Frühzeitige und größtmögliche Transparenz bei geplanten Energieprojekten ist elementar

„Es geht natürlich auch darum, die immensen technischen und wirtschaftlichen Herausforderungen der Energieversorgung zu meistern. Aber ebenso wichtig ist es, die notwendige Transparenz hinsichtlich der Zusammenhänge und damit die Akzeptanz für die sich hieraus ergebenden notwendigen Veränderungen bei den Bürgerinnen und Bürgern zu schaffen“, sagte Wirtschaftsminister Ernst Pfister heute in Stuttgart zur Eröffnung des Kongresses „Energie braucht Akzeptanz: Kraftwerke und Netzausbau in der gesellschaftlichen Auseinandersetzung“. „Für elementar halte ich eine frühzeitige und größtmögliche Transparenz bei der Vermittlung von Fakten über ein geplantes Projekt“, hob Pfister hervor. „Die Akzeptanz von Projekten kann beispielsweise erhöht werden, indem den Bürgerinnen und Bürger die Möglichkeit geboten wird, sich an den wirtschaftlichen Erträgen der Anlagen zu beteiligen“, so Pfister weiter. „Bei mehr als 30 Bioenergiedörfern und mehreren Bürgerwindenergieanlagen in Baden-Württemberg wird Bürgerbeteiligung erfolgreich praktiziert“.

„Der erste Schritt für mehr Akzeptanz ist mehr Transparenz“, sagte Jochen Homann, Staatssekretär im Bundeswirtschaftsministerium: „Die Menschen müssen wissen, wohin die Reise geht und welche sachlichen Gründe hinter den Entscheidungen stehen. Dabei müssen wir die Sorgen und Ängste der Menschen ernst nehmen.“ Homann beleuchtete die bundespolitische Sicht auf das Thema Akzeptanz, dass auch im Energiekonzept der Bundesregierung mit der notwendigen Prominenz als wichtiger Handlungsleitfaden vertreten ist.
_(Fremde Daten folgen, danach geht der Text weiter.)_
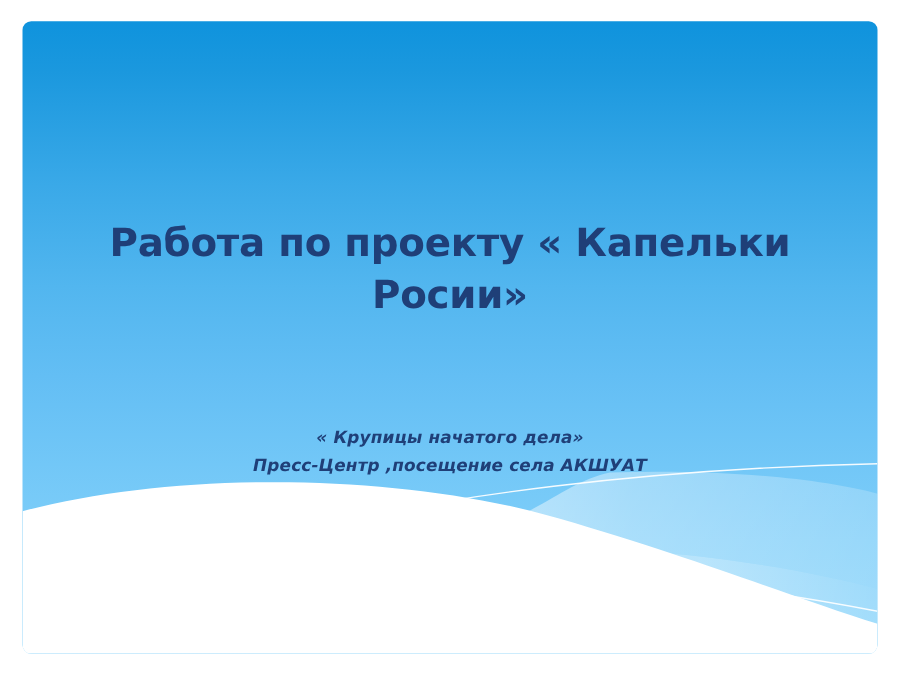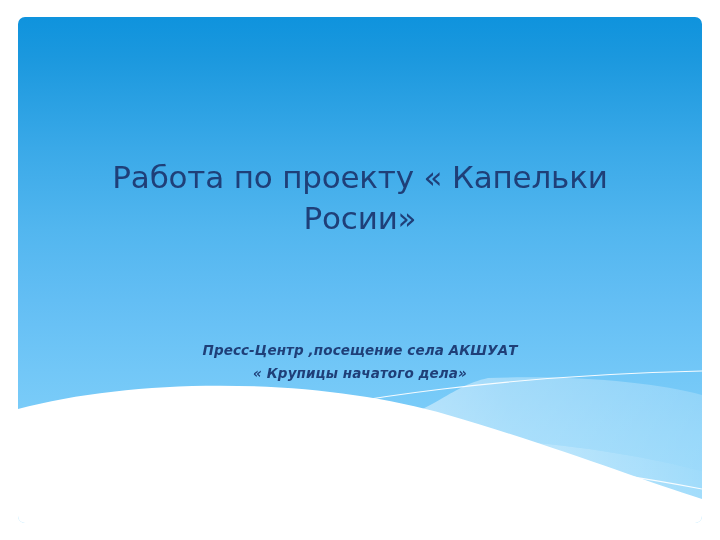"Работа по проекту « Капельки" #title-text { font-weight: 400 -> 700; margin-top: none -> 18px }
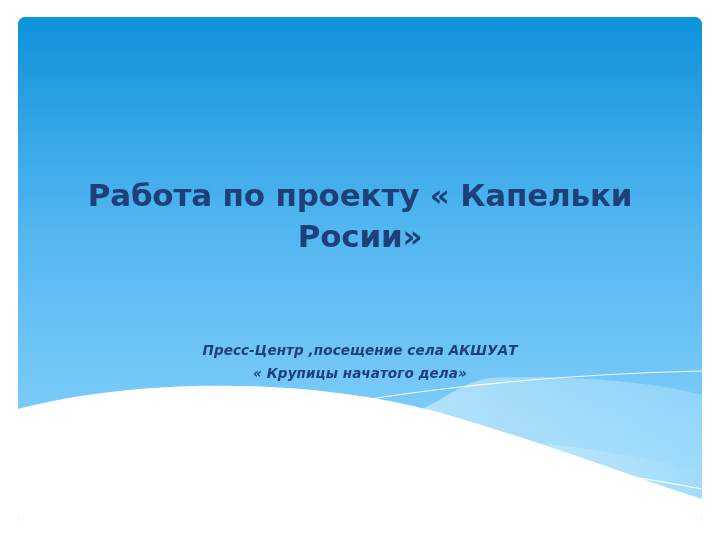"Пресс-Центр ,посещение села АКШУАТ" div.subtitle-line { order: before "« Крупицы начатого дела»" -> after "« Крупицы начатого дела»" }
„Mit dem Kongress haben wir die mit Fragen der Energieversorgung befassten Entscheidungsträger und Multiplikatoren auf landes-, regional- und kommunalpolitischer Ebene ebenso wie die Vertreter von Energieversorgungsunternehmen und betroffener gesellschaftlicher Interessensverbände an einen Tisch geholt“, so Pfister. Neben Pfister und Homann referierten beispielsweise Dr. Stefan Birkner, der Staatssekretär des niedersächsischen Ministeriums für Umwelt und Klimaschutz, Heinrich Hick, Mitglied im Kabinett des EU-Energiekommissars Günther Oettinger und weitere Energie-Experten. Am Nachmittag diskutierten im Forum Landespolitik die Fraktionsvorsitzenden Dr. Hans-Ulrich Rülke (FDP), Claus Schmiedel (SPD) und die Abgeordneten Franz Untersteller (DIE GRÜNEN) und Paul Nemeth (CDU). „Wir haben eine engagierte und informative Debatte über den gesamten Energiemix hinweg angestoßen“, betonte Pfister.

„Damit wir die europäischen und nationalen Klimaschutzziele erreichen, muss sich nicht nur die Art der Strom- und Wärmerzeugung grundlegend ändern. Wir müssen auch die Netze aus- und umbauen und neue Möglichkeiten zur Speicherung von Energie schaffen“, erklärte Minister Pfister. „Dabei haben alle Arten der Energieerzeugung gemeinsam, dass keine auf eine ungeteilte Akzeptanz in der Bevölkerung trifft. Da müssen wir ansetzen“, hob der Minister hervor.

Die Akzeptanzförderung war einer der roten Fäden der Kommunikationskampagne zum Energiekonzept Baden-Württemberg 2020, mit der das Wirtschaftsministerium das Energiekonzept der Landesregierung in die Fläche gebracht und die Diskussion vor Ort gesucht hat. Elementar sei dabei eine frühzeitige und größtmögliche Transparenz bei der Vermittlung von Fakten über ein geplantes Projekt. „Schließlich fällt es jedem von uns leichter, etwas zu akzeptieren, wenn man es versteht“, so Pfister. An dieser Stelle könne die Politik als Vermittler zwischen der Wirtschaft und den Bürgern aktiv werden. Auf der Basis von verständlichen Informationen könne dann bei Bedarf ein intensiver Dialog mit allen betroffenen und interessierten Kreisen stattfinden.